Peşin ödeme yapsam yangında yanan anılarımı geri verirler mi?

Bahçemizde büyüklerimizin ektiği ağaçlar ve hasadını toplayarak bizi ve herkesi doyurduğu meyveler, sebzeler… Yarım asırdır büyüklerimizin kendi elleriyle inşa ettiği kapılar, çerçeveler, duvarlar, odalar, yerler… Evimizde asla atmaya kıyamadığımız el emeği eşyalar, çeyizler, danteller, oymalar… Peşin ödeme yapsam yangında yanan anılarımı geri verirler mi?

yangında yanan

Dedem tek katlı köy evimizin avlusunda daima vazgeçemediği eski püskü kahverengi taburesine otururdu. O tabureye yol arkadaşı muamelesi yapardı. Sabah ezanından sonra avluya çıkar ‘neredesin’ diye seslenir, görünce de ‘ooo maşallah yine ayaktasın, dur çayımı alıp geliyorum’ derdi. Biz üç kardeş kıkır kıkır gülerdik. Taburede oturduğu sürece ara sıra bir şeyler mırıldanırdı. Demek ki içinden konuşuyordu ama bazen de farkında olmadan dışına taşırıyordu. Şimdi dedem yok ama o tabure hala duruyordu. Biz üç kardeş dedemin yol arkadaşına sanki dedemmiş gibi bakıyorduk. Çünkü paha biçilemez bir anısı vardı.

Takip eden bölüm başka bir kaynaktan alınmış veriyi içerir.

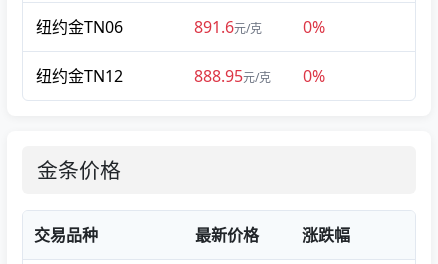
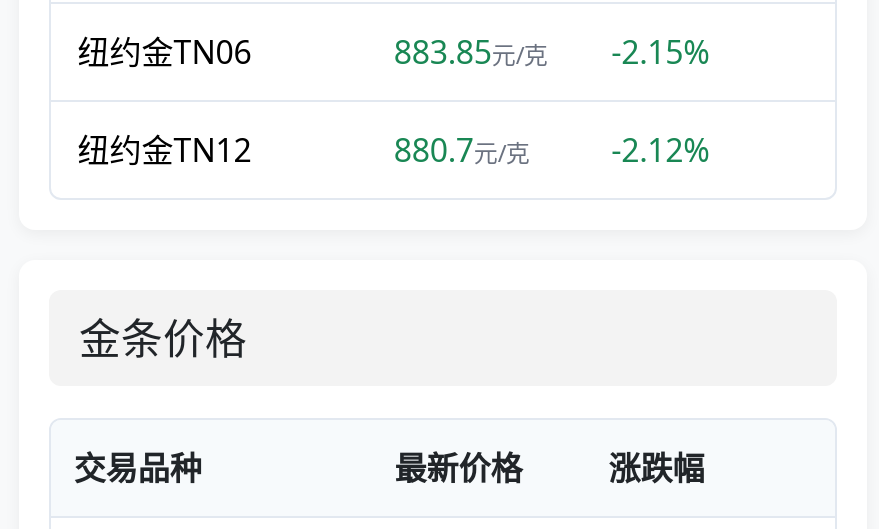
- 891.6元/克
+ 883.85元/克

- 0%
+ -2.15%

- 888.95元/克
+ 880.7元/克

- 0%
+ -2.12%
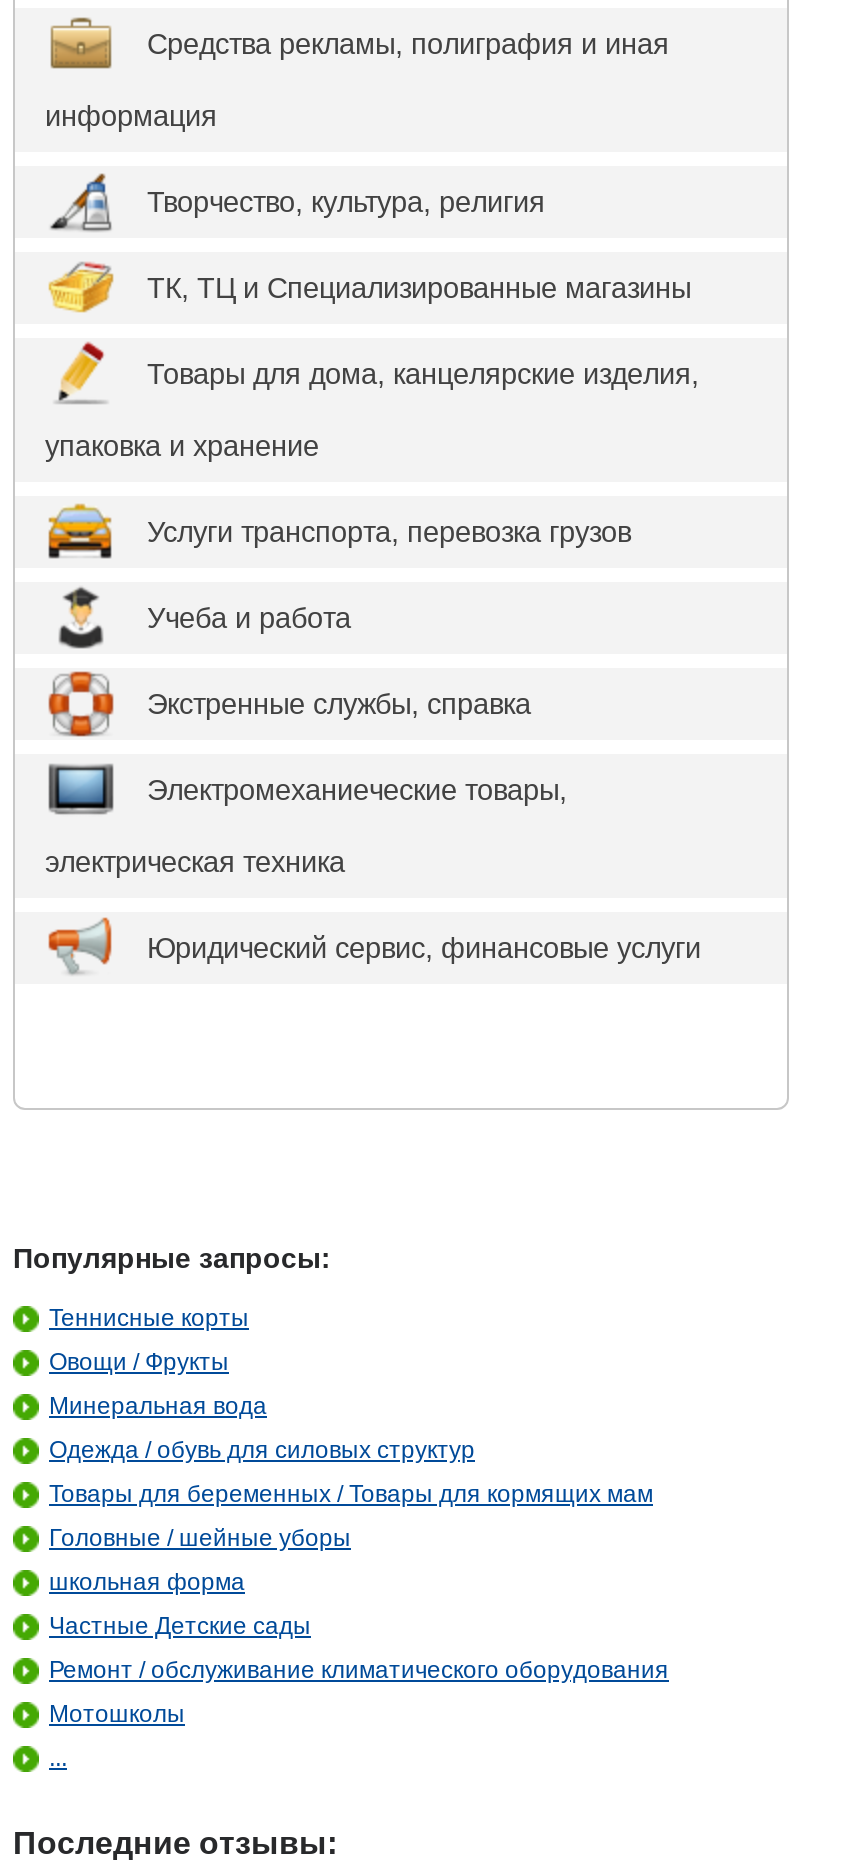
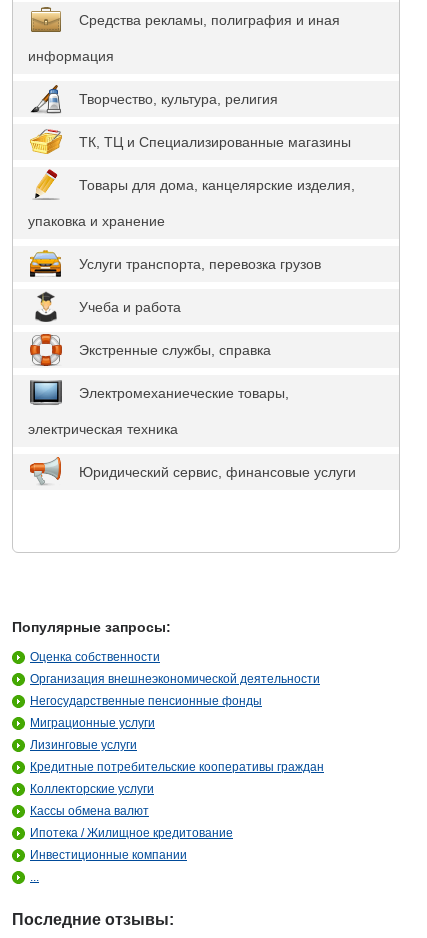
- Теннисные корты
+ Оценка собственности

- Овощи / Фрукты
+ Организация внешнеэкономической деятельности

- Минеральная вода
+ Негосударственные пенсионные фонды

- Одежда / обувь для силовых структур
+ Миграционные услуги

- Товары для беременных / Товары для кормящих мам
+ Лизинговые услуги

- Головные / шейные уборы
+ Кредитные потребительские кооперативы граждан

- школьная форма
+ Коллекторские услуги

- Частные Детские сады
+ Кассы обмена валют

- Ремонт / обслуживание климатического оборудования
+ Ипотека / Жилищное кредитование

- Мотошколы
+ Инвестиционные компании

Anneannem şalvarını hep ters giyerdi çünkü gözleri iyi görmezdi. Şalvarındaki cepler birer hazine barındırırdı yani illaki bir kaç tane şeker olurdu. Cepleri arkada görünce onu hemen uyarırdık çünkü şeker vermek isteyip ‘haydaa cepsiz şalvarı giymişim, bugün kısmetinizde şeker yokmuş’ derdi. Topladığı birkaç kocaman taşı dizip içinde ateş yakar ve üzerine koyduğu sac ile bize mis gibi gözlemeler yapardı. Gözleme yapacağını anladığımız zaman daha ateşi yapmadan etrafına oturur ve ilk gözlemeyi kapmanın antrenmanlarını yapmaya başlardır. Şimdi anneannem yok ama şalvarları ve ahşap maşaları duruyordu. Çünkü paha biçilemez bir anısı vardı.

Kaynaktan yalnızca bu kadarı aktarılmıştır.